Debian's sshd only uses libsystemd for the notify api. I.e. it doesn't need any feature that uses libxz. If it's dlopen()ed, it does not need to be loaded into the process context to use an unrelated feature.

FWIW, IMO upstream systemd should split their monolithic library and allow users to pick better that way, but this has other implications on DX.


> FWIW, IMO upstream systemd should split their monolithic library and allow users to pick better that way, but this has other implications on DX.

FWIW, upstream systemd has the opinion that no-one should load the library for startup notification, instead they should use the well documented api and just write a message to a socket.


Indeed, that's what the Debian maintainer of OpenSSH did soon after the quick security fix. He replaced the dependency on libsystemd with some hand-made code that notifies systemd by socket. https://salsa.debian.org/ssh-team/openssh/-/commit/cc5f37cb8...


That's not what they said in their update to the documentation[0] last week, which says that "although using libsystemd is a good choice, this protocol can also be reimplemented without external dependencies".

It calls it a "good choice". Did they say somewhere else that no-one should do it despite it supposedly being a good choice?

[0] https://github.com/systemd/systemd/pull/32030/files



sshd should not have used libsystemd in the first place for the trivial notification. And the ifunc stuff is its own security nightmare. Papering over this by dlopen-ing some libs in libsystemd does not address the deeper issues.


FWIW, IMO upstream systemd should split their monolithic library and allow users to pick better that way, but this has other implications on DX.

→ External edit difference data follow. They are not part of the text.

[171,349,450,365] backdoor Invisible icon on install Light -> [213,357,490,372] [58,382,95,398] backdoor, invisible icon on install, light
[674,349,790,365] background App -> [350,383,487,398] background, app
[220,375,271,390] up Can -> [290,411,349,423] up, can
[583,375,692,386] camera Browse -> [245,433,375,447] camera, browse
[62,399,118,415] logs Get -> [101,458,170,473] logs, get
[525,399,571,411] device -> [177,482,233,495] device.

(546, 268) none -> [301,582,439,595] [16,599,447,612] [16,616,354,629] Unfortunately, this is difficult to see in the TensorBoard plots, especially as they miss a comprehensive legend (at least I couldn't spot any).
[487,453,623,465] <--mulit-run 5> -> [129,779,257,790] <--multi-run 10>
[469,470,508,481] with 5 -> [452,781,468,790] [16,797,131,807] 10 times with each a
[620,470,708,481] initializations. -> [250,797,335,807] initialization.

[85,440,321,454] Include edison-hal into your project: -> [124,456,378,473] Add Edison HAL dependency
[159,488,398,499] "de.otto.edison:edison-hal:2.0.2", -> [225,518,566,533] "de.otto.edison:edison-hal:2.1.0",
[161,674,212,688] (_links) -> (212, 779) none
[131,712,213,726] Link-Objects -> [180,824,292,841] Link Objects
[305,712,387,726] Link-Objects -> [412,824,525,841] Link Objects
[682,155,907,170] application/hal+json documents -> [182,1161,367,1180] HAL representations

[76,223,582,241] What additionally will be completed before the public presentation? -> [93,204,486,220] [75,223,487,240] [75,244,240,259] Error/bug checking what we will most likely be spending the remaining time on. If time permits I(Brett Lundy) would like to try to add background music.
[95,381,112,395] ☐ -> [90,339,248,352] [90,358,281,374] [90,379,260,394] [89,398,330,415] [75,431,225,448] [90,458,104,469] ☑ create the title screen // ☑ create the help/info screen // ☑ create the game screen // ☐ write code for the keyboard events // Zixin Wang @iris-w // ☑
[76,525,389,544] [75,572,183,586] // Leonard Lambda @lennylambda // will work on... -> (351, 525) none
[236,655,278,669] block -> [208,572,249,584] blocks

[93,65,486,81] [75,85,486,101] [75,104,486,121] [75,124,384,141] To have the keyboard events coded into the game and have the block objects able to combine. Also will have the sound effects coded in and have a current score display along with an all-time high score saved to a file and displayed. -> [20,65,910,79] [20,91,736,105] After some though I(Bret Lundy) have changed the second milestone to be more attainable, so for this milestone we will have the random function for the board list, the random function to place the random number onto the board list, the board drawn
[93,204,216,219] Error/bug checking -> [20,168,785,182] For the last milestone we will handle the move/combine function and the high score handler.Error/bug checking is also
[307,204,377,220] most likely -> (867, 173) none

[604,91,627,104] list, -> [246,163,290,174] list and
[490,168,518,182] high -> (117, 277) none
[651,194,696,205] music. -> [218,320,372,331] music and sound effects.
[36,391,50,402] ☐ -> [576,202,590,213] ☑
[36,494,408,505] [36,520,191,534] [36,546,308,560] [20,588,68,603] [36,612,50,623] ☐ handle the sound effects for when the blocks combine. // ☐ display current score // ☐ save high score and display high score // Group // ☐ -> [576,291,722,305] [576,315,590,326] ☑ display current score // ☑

They've done the exact opposite afaict. Libsysd used to be split up, now it is monolithic.


Upstream systemd should just cut the unused crap from their notification protocol and promise it's stable.

They probably couldn't change it anymore if they tried to.


The systemd notification protocol has been stable and documented as such for years (probably even a decade at this point): https://systemd.io/PORTABILITY_AND_STABILITY/


The whole protocol is "write READY=1 to the socket found in the NOTIFY_SOCKET environment variable".


> What you gain is that the vulnerabilities will be harder to track down?

No, they're just as easily tracked.

What you gain is that you can refuse to install optional dependencies because they are now optional when they used to be required.

That's a fairly big deal.

Of course, in practice all those optional dependencies will be installed anyways because of other things in the distro needing them. You can fairly object that not much changed, at least for now.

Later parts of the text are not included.